According to the property market analysts Twentyci, the average time it is taking from agreeing a sale to completion is five months, meaning that sales agreed now may not go through before the tax break comes to an end on March 31st. This means that roughly 325,000 homebuyers who agree to purchase a property before the end of the year are expected to miss out on the stamp duty holiday.

Twentyci also calculated that if one in five buyers decides to pull out of their purchase because they will not complete before the deadline, the percentage of sales falling apart will rise from 23% – 53% by March, when taking into account the subsequent impact on purchase chains. The loss of 325,000 sales would cost the economy £4 billion.

David Hannah, Founder and Principal Consultant of Cornerstone Tax, discusses why the government needs to review this stamp duty holiday in light of the second lockdown, to prevent the cliff edge of 325,000 people who believe they will still benefit missing out:

“With the second national lockdown beginning on Thursday, it is critical that the government reviews this stamp duty holiday, to allow the conveyancing, surveying, mortgage and search services who are already overwhelmed, to continue supporting homebuyers despite further delays that are likely to be fuelled by a second lockdown.

The government either needs to announce an extension or amend the tax payment date so that homebuyers can still take advantage of the holiday even if they cannot complete by 31st March next year.

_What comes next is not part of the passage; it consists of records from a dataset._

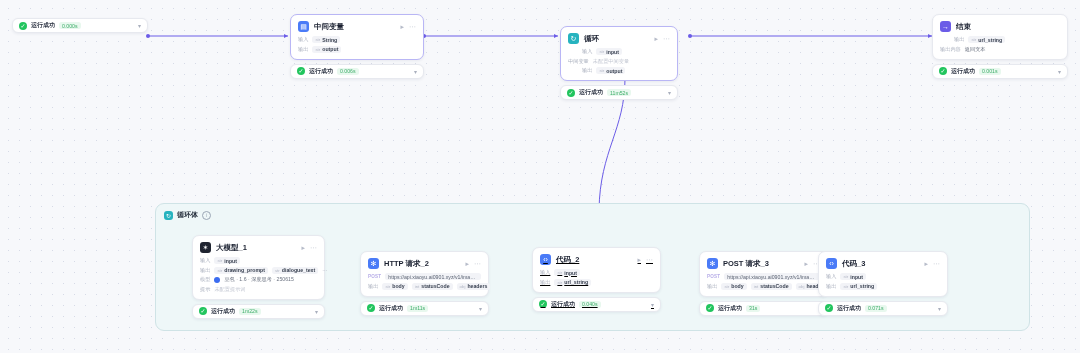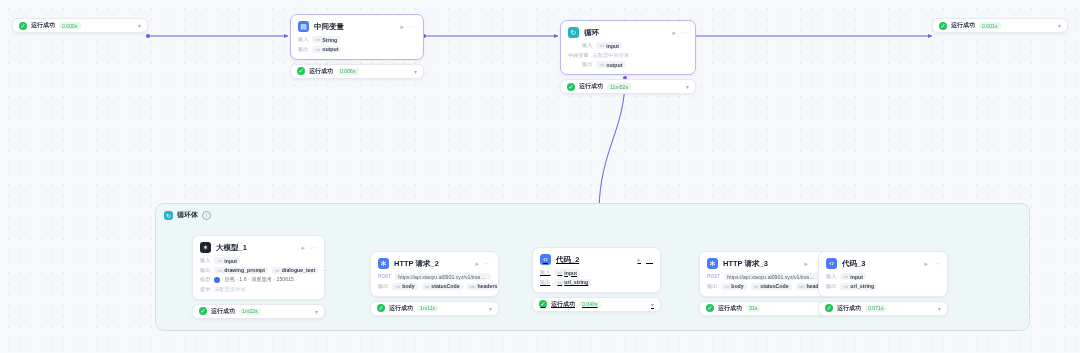--- a/index.html
+++ b/index.html
@@ -196,21 +196,21 @@
       </div>
     </div>
     <div class="status">
       <span class="ok">✓</span>
       <span class="st-text">运行成功</span>
       <span class="st-time">0.006s</span>
       <span class="caret">▾</span>
     </div>
   </div>
 
-  <div class="node" style="left:560px; top:20px; width:136px;">
+  <div class="node" style="left:560px; top:26px; width:118px;">
     <div class="node-card sel">
       <div class="node-head">
         <span class="node-ic" style="background:#26b3bf;">↻</span>
         <span class="node-title">循环</span>
         <span class="node-actions">
           <span class="act">▸</span>
           <span class="act">⋯</span>
         </span>
       </div>
       <div class="rows">
@@ -236,20 +236,39 @@
     </div>
     <div class="status">
       <span class="ok">✓</span>
       <span class="st-text">运行成功</span>
       <span class="st-time">11m52s</span>
       <span class="caret">▾</span>
     </div>
   </div>
 
   <div class="node" style="left:932px; top:14px; width:136px;">
+    <div class="node-card">
+      <div class="node-head">
+        <span class="node-ic" style="background:#6b5ce7;">→</span>
+        <span class="node-title">结束</span>
+      </div>
+      <div class="rows">
+        <div class="row" style="padding-left:14px;">
+          <span class="rlab">输出</span>
+          <span class="chip">
+              <span class="ctype">str</span>
+              <b>url_string</b>
+            </span>
+        </div>
+        <div class="row">
+          <span class="rlab">输出内容</span>
+          <span class="plain">返回文本</span>
+        </div>
+      </div>
+    </div>
     <div class="status">
       <span class="ok">✓</span>
       <span class="st-text">运行成功</span>
       <span class="st-time">0.001s</span>
       <span class="caret">▾</span>
     </div>
   </div>
 
   <div class="node" style="left:192px; top:235px; width:133px;">
     <div class="node-card">
@@ -293,21 +312,21 @@
       </div>
     </div>
     <div class="status">
       <span class="ok">✓</span>
       <span class="st-text">运行成功</span>
       <span class="st-time">1m22s</span>
       <span class="caret">▾</span>
     </div>
   </div>
 
-  <div class="node" style="left:370px; top:251px; width:129px;">
+  <div class="node" style="left:360px; top:251px; width:129px;">
     <div class="node-card">
       <div class="node-head">
         <span class="node-ic" style="background:#4a7bf7;">✻</span>
         <span class="node-title">HTTP 请求_2</span>
         <span class="node-actions">
           <span class="act">▸</span>
           <span class="act">⋯</span>
         </span>
       </div>
       <div class="rows">
@@ -372,21 +391,21 @@
       <span class="st-text">运行成功</span>
       <span class="st-time">0.040s</span>
       <span class="caret">▾</span>
     </div>
   </div>
 
   <div class="node" style="left:699px; top:251px; width:129px;">
     <div class="node-card">
       <div class="node-head">
         <span class="node-ic" style="background:#4a7bf7;">✻</span>
-        <span class="node-title">HTTP 请求_3</span>
+        <span class="node-title">POST 请求_3</span>
         <span class="node-actions">
           <span class="act">▸</span>
           <span class="act">⋯</span>
         </span>
       </div>
       <div class="rows">
         <div class="row">
           <span class="verb">POST</span>
           <span class="url">https://api.xiaoyu.ai0901.xyz/v1/images/generations</span>
         </div>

The most preferable option would be a phasing out of the holiday, to avoid those who are currently in the process of purchasing their properties, essentially being thrown off a cliff-edge.

The government needs to do more to help get people get on the property ladder – government-backed purchase mortgage guarantees for borrowers would be a great way to reinstall confidence in the lending market. If the term of these guarantees were for five years, for example, the inflation of the housing market during the medium term would wipe off any negative equity on those properties. This would give the market some security again, help buyers, and get the market moving again.”